In describing the geography of the Pembina region, Sutherland suggested that it was not appealing to the Saulteaux because it lacked "marshy" areas in which to grow wild rice, one of their staple foods (Sutherland: 12). The fact is that there are many marshy areas around Pembina, but wild rice does not grow in marshes. It grows in lakes and that is why the Ojibwe were attracted to the northern Minnesota lake country, such as Leech and Red Lakes, or Rainy Lake and Lake of the Woods in northwestern Ontario. Hickerson argued that the geographic location of Pembina being on the border of the plains and west of the lacustrine Shield environment meant that the area lacked woodland resources such as wild rice and maple trees which the woodland Ojibwe were used to harvesting (Hickerson, 1959: 271).

There are similar mistakes and suppositions in the period of Alexander Henry the Younger at Pembina. For example, she misunderstood the disposition of NWC traders. Henry clearly was only at the Park River Post for one winter in 1800 - 01. Sutherland assumed he was still there in 1802 while he sent Langlois to Pembina. In fact, in the first winter, he sent Michel Langlois to camp at "Reed River" which is the Roseau River instead of Pembina (Coues: 77). On May 17, 1801 (Coues: 181), Henry ordered Langlois to build him a new post at Pembina while he attended the rendezvous at Grand Portage. Henry returned to Pembina in the late summer of 1801 and spent the next seven winters there. On October 10, 1801, (Coues: 189), Henry visited Langlois who had built at the Hair Hills west of Pembina, an important subpost. How Sutherland confused these details is difficult to understand. In the Coues' reprint published by Ross & Haines in 1956, he listed the date and place at the beginning of each chapter: for example, "Chapter Four: The Pembina River Post: 1801 02". Why Sutherland thought he was still at Park River suggests that she did not read the primary source very carefully.

A bigger problem with this biography of Peguis is that the writer still follows the old pattern of promoting Peguis as "the good Indian" who worked for the HBC and who was a champion of the Scottish Settlers in opposition to the big bad North West Company and their younger dupes, those "rascally" MĂ©tis. This stereotype of Aboriginal history can be found in Dempsey, Peers and Schenk who have, like Sutherland, been prisoners of their sources, the Hudson's Bay Company records and these memoirs of Selkirk Settlers. In this scenario, characters like Peguis and the Lagimodieres play their roles of the supporting cast to the winners, the Scottish and English traders and settlers (usually Protestants) (see Swan, 2003a). The French MĂ©tis lost because they were Catholic, part-Aboriginal and, well, French!

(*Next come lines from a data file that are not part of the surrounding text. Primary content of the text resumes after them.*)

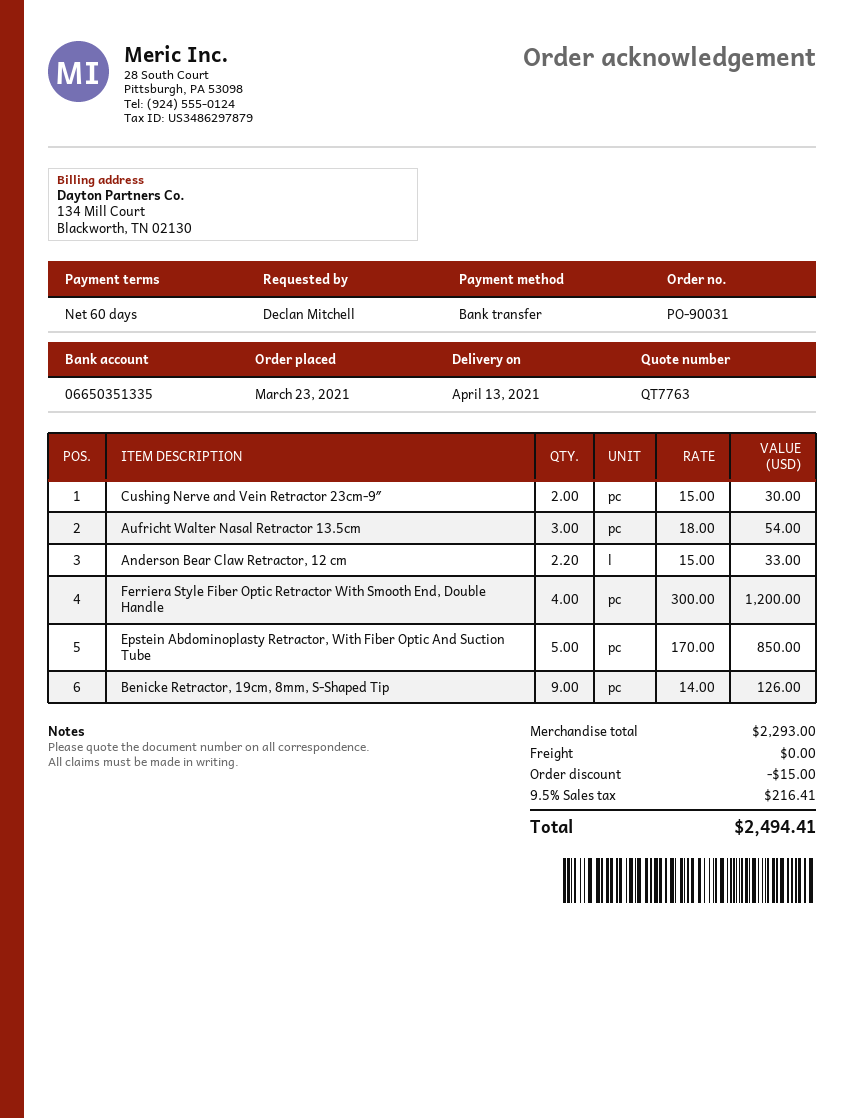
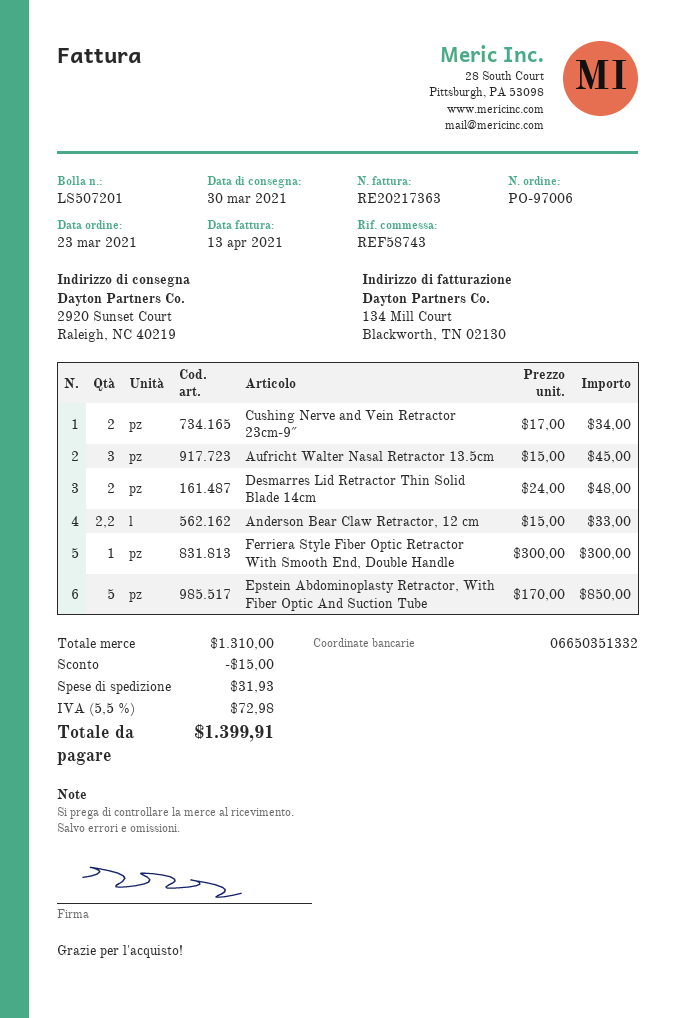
order number: PO-90031 -> PO-97006
delivery date: 2021-04-13 -> 2021-03-30
bank account: 06650351335 -> 06650351332
Cushing Nerve and Vein Retractor 23cm-9″: 2 x 15.00 = 30.00 -> 2 x 17.00 = 34.00
Aufricht Walter Nasal Retractor 13.5cm: 3 x 18.00 = 54.00 -> 3 x 15.00 = 45.00
Ferriera Style Fiber Optic Retractor With Smooth End, Double Handle: 4 x 300.00 = 1200.00 -> 1 x 300.00 = 300.00
Benicke Retractor, 19cm, 8mm, S-Shaped Tip: 9 x 14.00 = 126.00 -> none
Desmarres Lid Retractor Thin Solid Blade 14cm: none -> 2 x 24.00 = 48.00
subtotal: 2293.00 -> 1310.00
shipping: 0.00 -> 31.93
tax: 9.5% = 216.41 -> 5.5% = 72.98
total: 2494.41 -> 1399.91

What is needed is a newer version which incorporates the Ojibwe and Peguis story in the context of the tragic events of the Fur Trade War of 1815-16. For example, more research in the Pembina post journals of the HBCA and the Selkirk Papers in the Provincial Archives of Manitoba would have demonstrated that the freemen (the fathers of the young Bois Brulés) and the young men who supported Cuthbert Grant in fact provided food such as potatoes and meat to the Selkirk Settlers when they arrived through the intercession of HBC Pembina trader Hugh Heney (HBCA: B.160/3/4). Furthermore, Sutherland's own quotes about Miles Macdonell's proclamation taking possession of The Forks for Lord Selkirk's Settlement on September 4, 1812 suggested that there were already "Canadians, Indians and 3 NWC gentlemen" to hear it (Sutherland: 39). In fact, there were already French Canadian freemen, Indians and Métis living at Pembina and The Forks before these settlers arrived, suggesting that the Scots were not the first Red River Settlers, but were more articulate in taking credit for it. (Swan, 2003b: 259).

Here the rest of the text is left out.